Le dépôt par la Sedif de marques comportant le mot " Trio " ne s'avère pas frauduleux. Tout d'abord cela ressort du caractère pour le moins fortement évocateur de ce mot. Ensuite il n'existait pas de rapports commerciaux entre la société Ciemi et la Sedif et donc, ce n'est pas à l'occasion de ceux-ci que cette dernière a découvert l'usage de ce terme.

Enfin le dépôt des marques n'a pas été fait pour interdire à la société Ciemi l'emploie du mot " Trio " car la Sedif, non seulement n'a jamais formé aucune demande en ce sens, mais au contraire, allègue dans ses écritures que ce mot n'est pas à lui seul protégeable, car descriptif d'une qualité essentielle de l'appareil.

Il n'est pas justifié non plus que la désignation de l'appareil de la société Ciemi par " Trio Candy " ait acquis une notoriété.

Si la société Ciemi souligne la ressemblance entre son nom commercial Candy et le mot Sancy utilisé par son adversaire et prétend que l'association par ce dernier des termes Trio et Sancy est de nature à créer une confusion dans le public, elle ne se plaint pas d'une violation de ses droits par l'usage du seul mot Sancy et ne tire de cet emploi aucune conséquence sur la validité des marques déposées par la Sedif puisqu'elle sollicite seulement la nullité partielle de ces marques en ce qu'elles comportent le mot " Trio ".

Ainsi les marques " Trio Résidence Star " et " Trio Résidence Sancy " déposées par la Sedif s'avèrent valables.

L'usage par la Sedif de ces marques dont elle est régulièrement propriétaire pour les produits pour lesquels leur dépôt a été effectué, ne saurait être fautifmême en l'absence du terme " Résidence " nullement nécessaire pour assurer aux dites marques leur caractère distinctif.

Dès lors en l'absence de faute de son adversaire la société Ciemi ne peut se plaindre d'une concurrence déloyale ou d'un quelconque parasitisme qui proviendrait de l'utilisation des marques.

La confirmation de la décision attaquée s'impose.

Succombant à son appel la société Ciemi doit être condamnée à payer à la Sedif la somme de 10 000 F au titre de l'article 700 du Nouveau code de procédure civile.

Par ces motifs LA COUR, statuant publiquement par arrêt contradictoire ; Reçoit l'appel, Confirme le jugement du 25 novembre 1993 du tribunal de grande instance de Marseille.

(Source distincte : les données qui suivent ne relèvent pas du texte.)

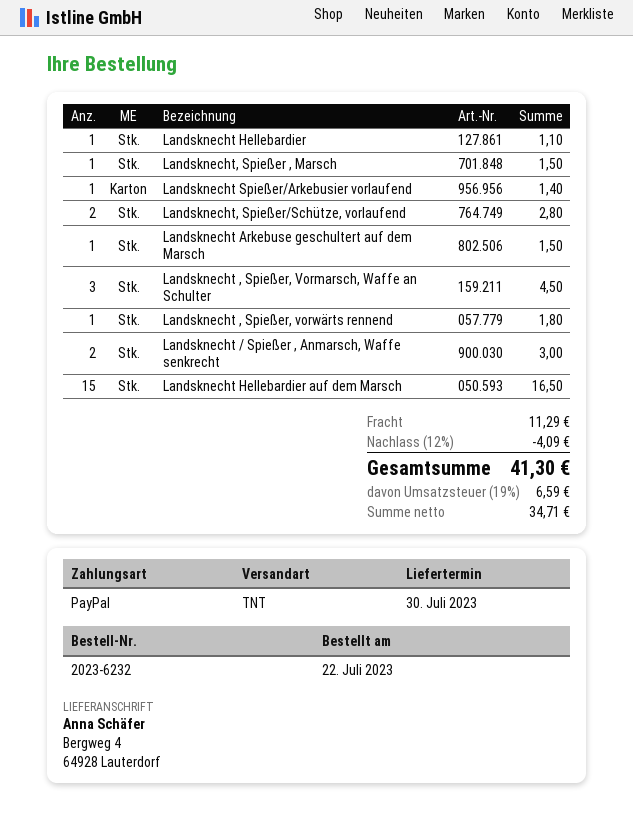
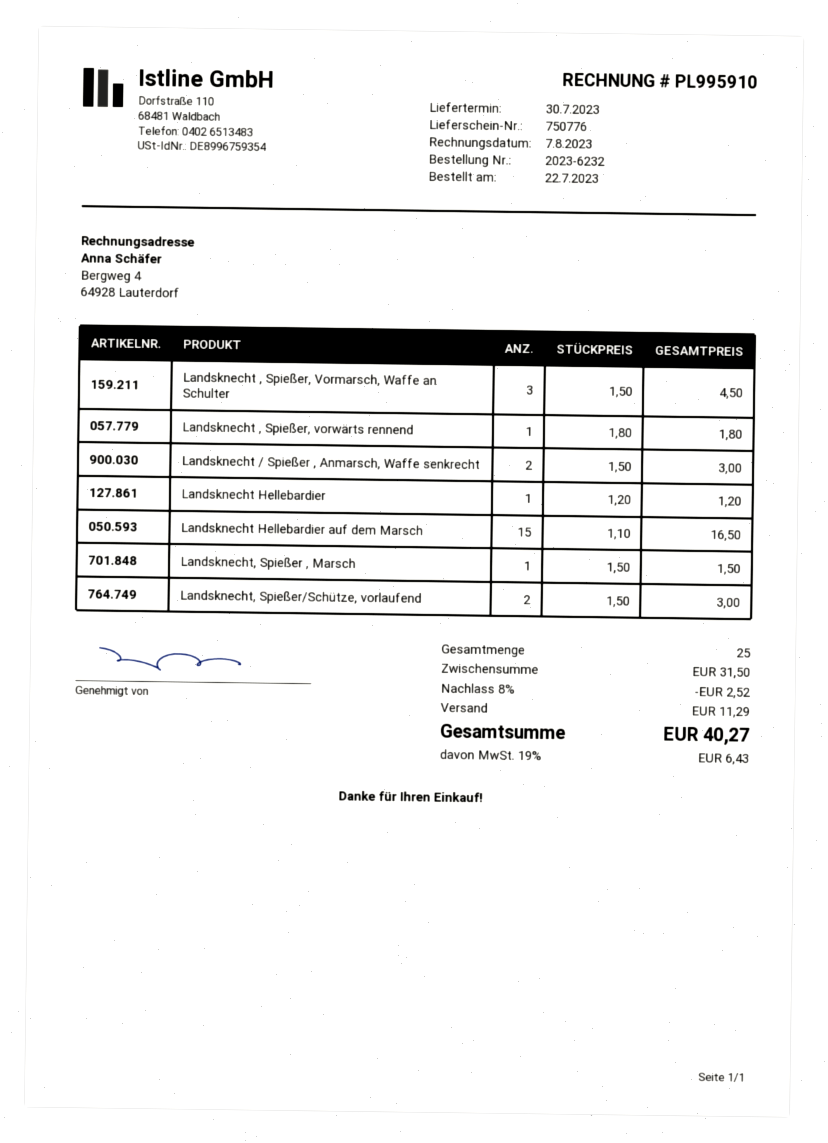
Landsknecht Hellebardier: 1 for 1.10 -> 1 for 1.20
Landsknecht Spießer/Arkebusier vorlaufend: 1 for 1.40 -> none
Landsknecht, Spießer/Schütze, vorlaufend: 2 for 2.80 -> 2 for 3.00
Landsknecht Arkebuse geschultert auf dem Marsch: 1 for 1.50 -> none
discount: 12% = 4.09 -> 8% = 2.52
tax: 19% = 6.59 -> 19% = 6.43
total: 41.30 -> 40.27

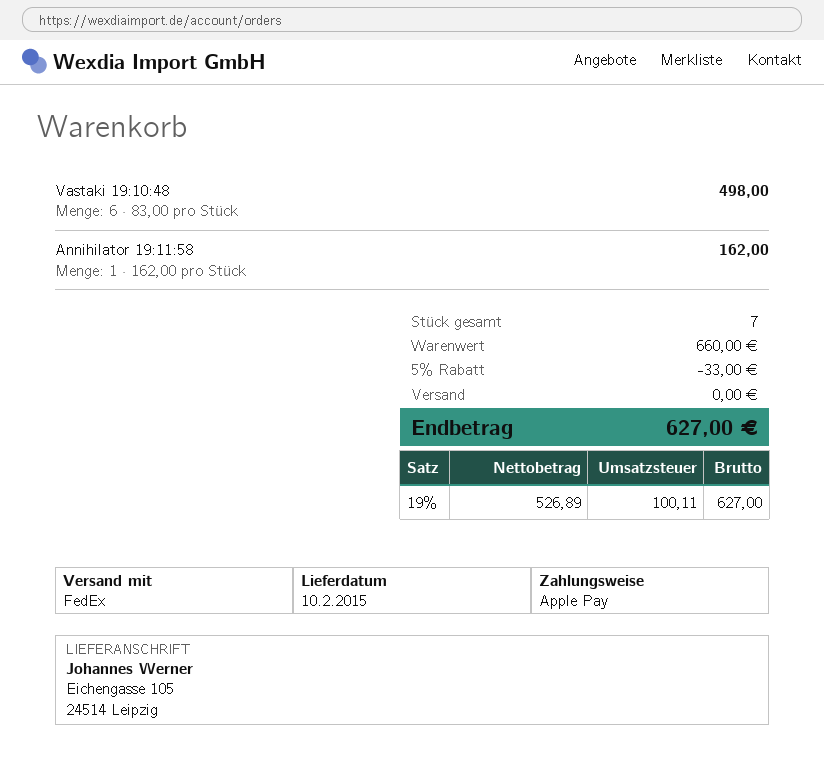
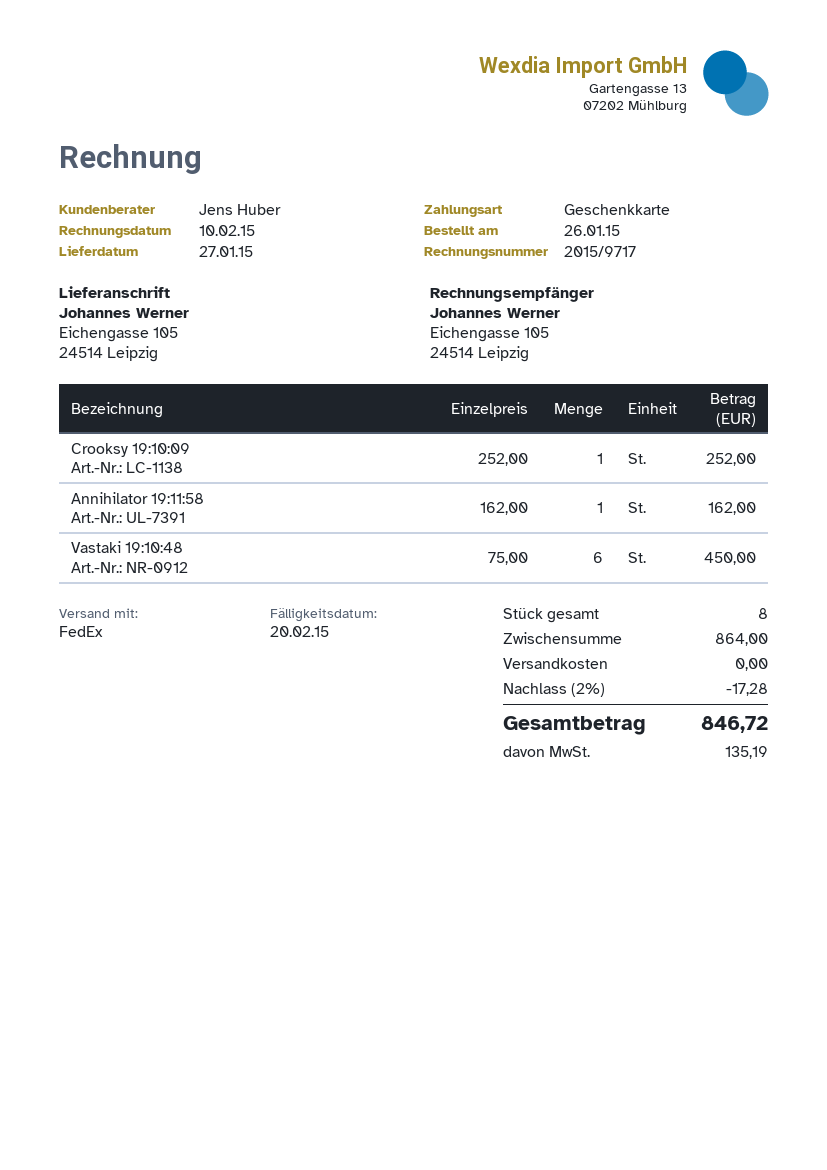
delivery date: 2015-02-10 -> 2015-01-27
payment method: Apple Pay -> gift card
Vastaki 19:10:48: 6 x 83.00 = 498.00 -> 6 x 75.00 = 450.00
Crooksy 19:10:09: none -> 1 x 252.00 = 252.00
total quantity: 7 -> 8
subtotal: 660.00 -> 864.00
discount: 5% = 33.00 -> 2% = 17.28
tax: 100.11 -> 135.19
total: 627.00 -> 846.72

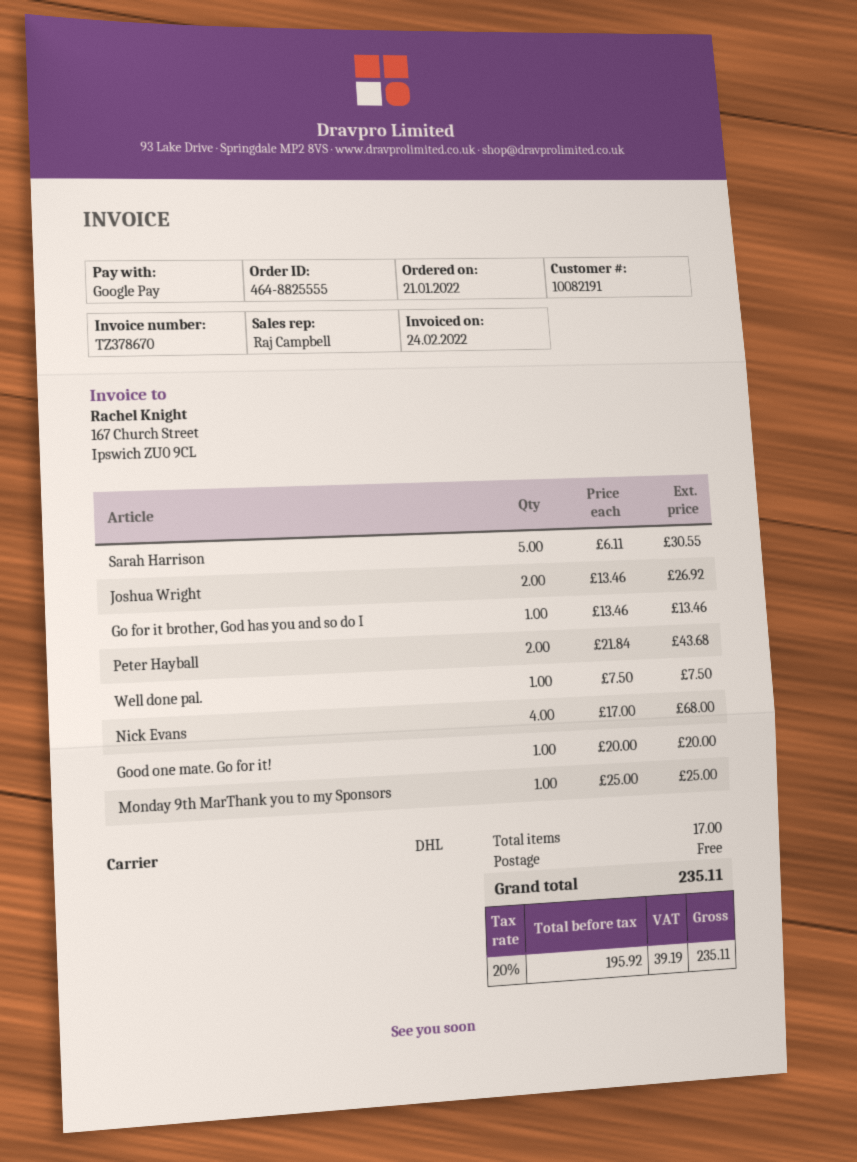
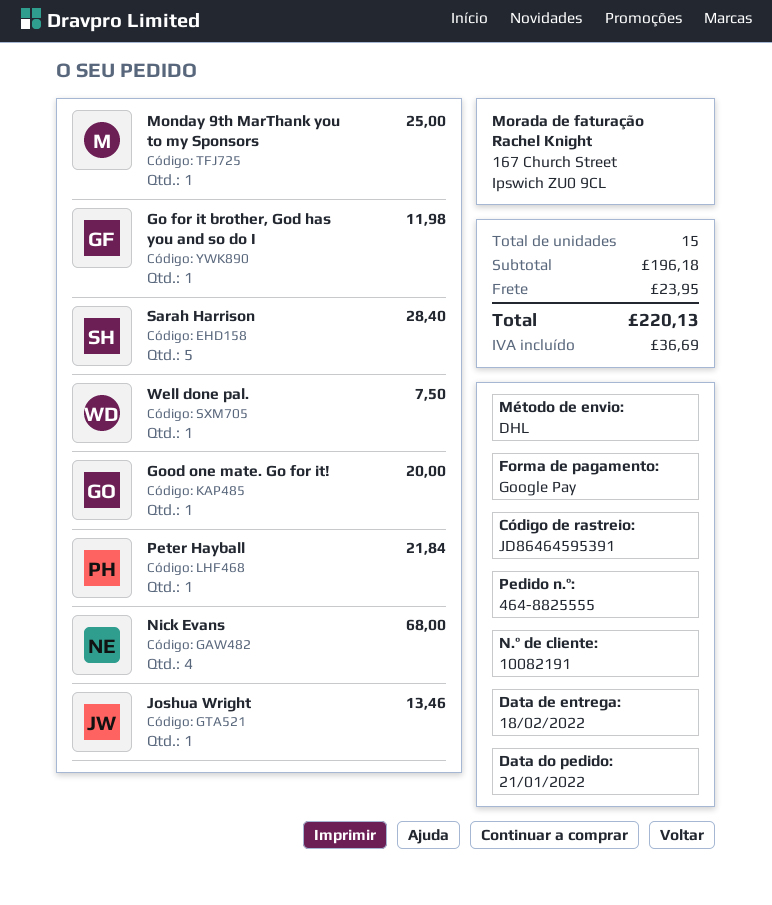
Sarah Harrison: 5 for 30.55 -> 5 for 28.40
Joshua Wright: 2 for 26.92 -> 1 for 13.46
Go for it brother, God has you and so do I: 1 for 13.46 -> 1 for 11.98
Peter Hayball: 2 for 43.68 -> 1 for 21.84
total quantity: 17 -> 15
shipping: 0.00 -> 23.95
tax: 39.19 -> 36.69
total: 235.11 -> 220.13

Y ajoutant, Condamne la société Ciemi à payer à la société Européenne de Diffusion la somme de 10 000 F (Dix Mille Francs) au titre de l'article 700 du Nouveau code de procédure civile. Condamne la société Ciemi aux dépens et autorise la SCP d'Avoués de Saint-Ferreol-Touboul à recouvrer directement ceux d'appel dont elle aurait fait l'avance sans avoir reçu provision.